Although money spent on food accounts for a modest 10% of the households' average monthly disposable income, a sharp rise in the cost of groceries can significantly impact lower-income families.
"These households feel the pinch more quickly. They either have to cut back, eat out less or trade down to less expensive food," said Liebtag.
But John Norris, managing director with Oakworth Capital Bank, isn't entirely convinced by the USDA's dairy price forecast.
Norris, who closely tracks retail food prices nationwide, believes that a 2.7% increase in milk supply won't shift the domestic supply curve enough to impact retail prices in the short term.
That's because any uptick in supply will be partially offset by increasing foreign demand, especially in China and other developing countries, for dairy products such as cheese, Norris said.
So producers with excess milk supply would prefer to maintain their wholesale prices by siphoning off the additional capacity overseas instead of cutting prices for the domestic market, he said.

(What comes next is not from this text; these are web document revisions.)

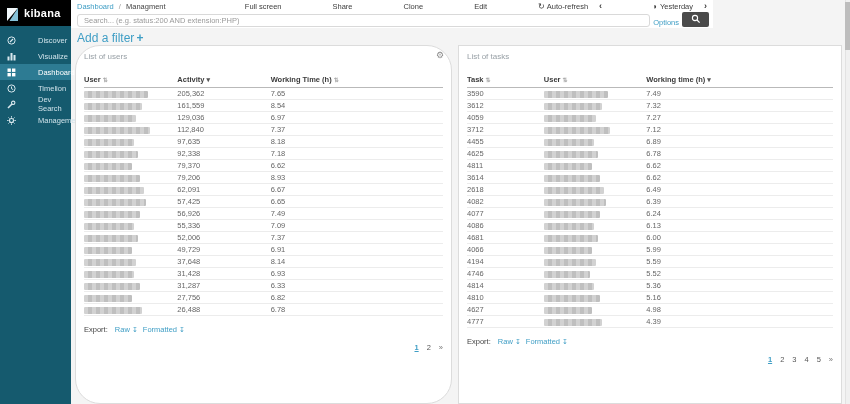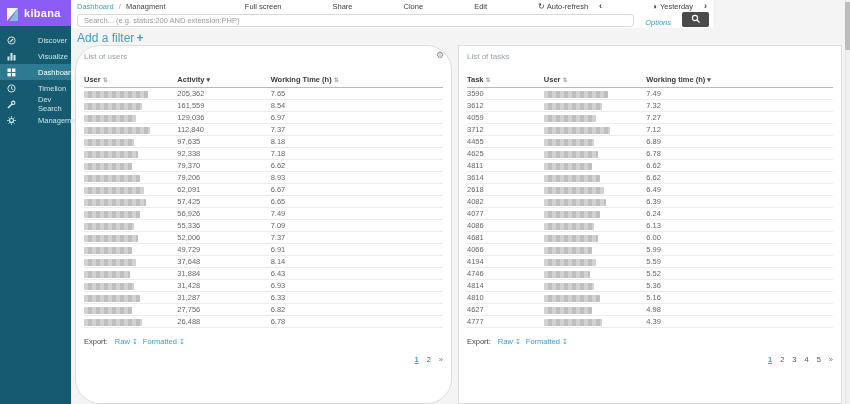--- a/index.html
+++ b/index.html
@@ -9,7 +9,7 @@
   
   .sidebar { position:absolute; left:0; top:0; width:71px; height:404px; background:#155a6e; }
   .logo { height:26px; display:flex; align-items:center; gap:5px; padding-left:6px;
-          background:#8b5cf6; }
+          background:#000000; }
   .logo-mark { width:13px; height:13px; position:relative; }
   .logo-text { color:#fff; font-size:11px; font-weight:bold; letter-spacing:.3px; }
   .side-nav { margin-top:6px; }

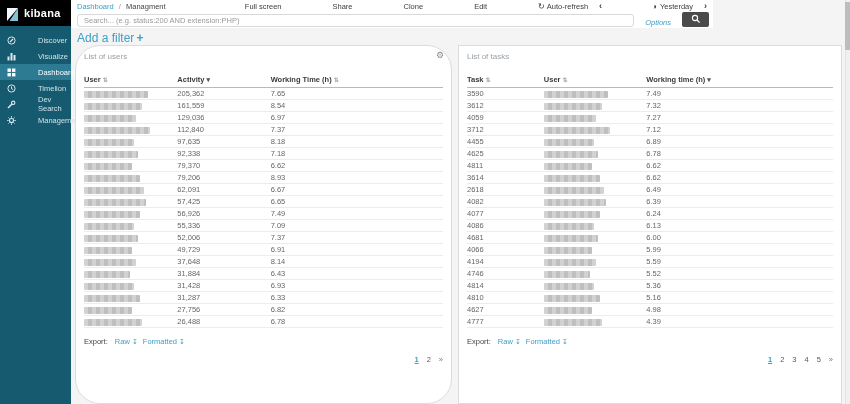--- a/index.html
+++ b/index.html
@@ -36,7 +36,7 @@
                   font-size:7.5px; padding:0 6px; color:#555; outline:none;
                   font-family:"Liberation Sans", sans-serif; }
   .search-input::placeholder { color:#9a9a9a; }
-  .options-link { margin:0 11px; font-size:7.5px; color:#3f9ec5; cursor:pointer;font-style:italic; }
+  .options-link { margin:0 3px; font-size:7.5px; color:#3f9ec5; cursor:pointer; }
   .search-btn { width:27px; height:15px; background:#4a4a4a; border:none; border-radius:2px;
                 display:flex; align-items:center; justify-content:center; cursor:pointer; }
 

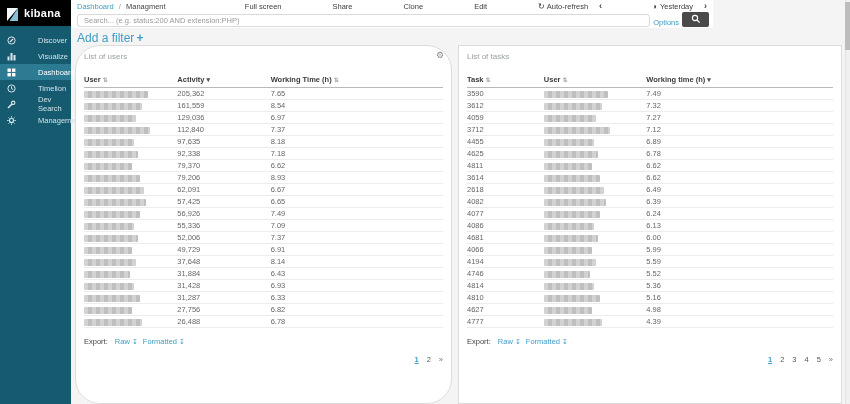--- a/index.html
+++ b/index.html
@@ -304,11 +304,6 @@
           <td>8.14</td>
         </tr>
         <tr>
-          <td><span class="redacted" style="width: 46px;"></span></td>
-          <td>31,884</td>
-          <td>6.43</td>
-        </tr>
-        <tr>
           <td><span class="redacted" style="width: 50px;"></span></td>
           <td>31,428</td>
           <td>6.93</td>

"I think U.S. consumers could see milk prices increase moderately, but I don't think it will lead to any huge savings in the grocery line this year," said Norris.
Milk at $4 a gallon is already a reality in many U.S. cities. Nevertheless, the average price nationwide is still holding under $4.
"I don't know that $4 is the threshold anymore because consumers don't have a choice but to buy milk at whatever the price," he said. "For consumers who are feeling the [price] squeeze, they'll just buy less, maybe a gallon and a half instead of two gallons of milk."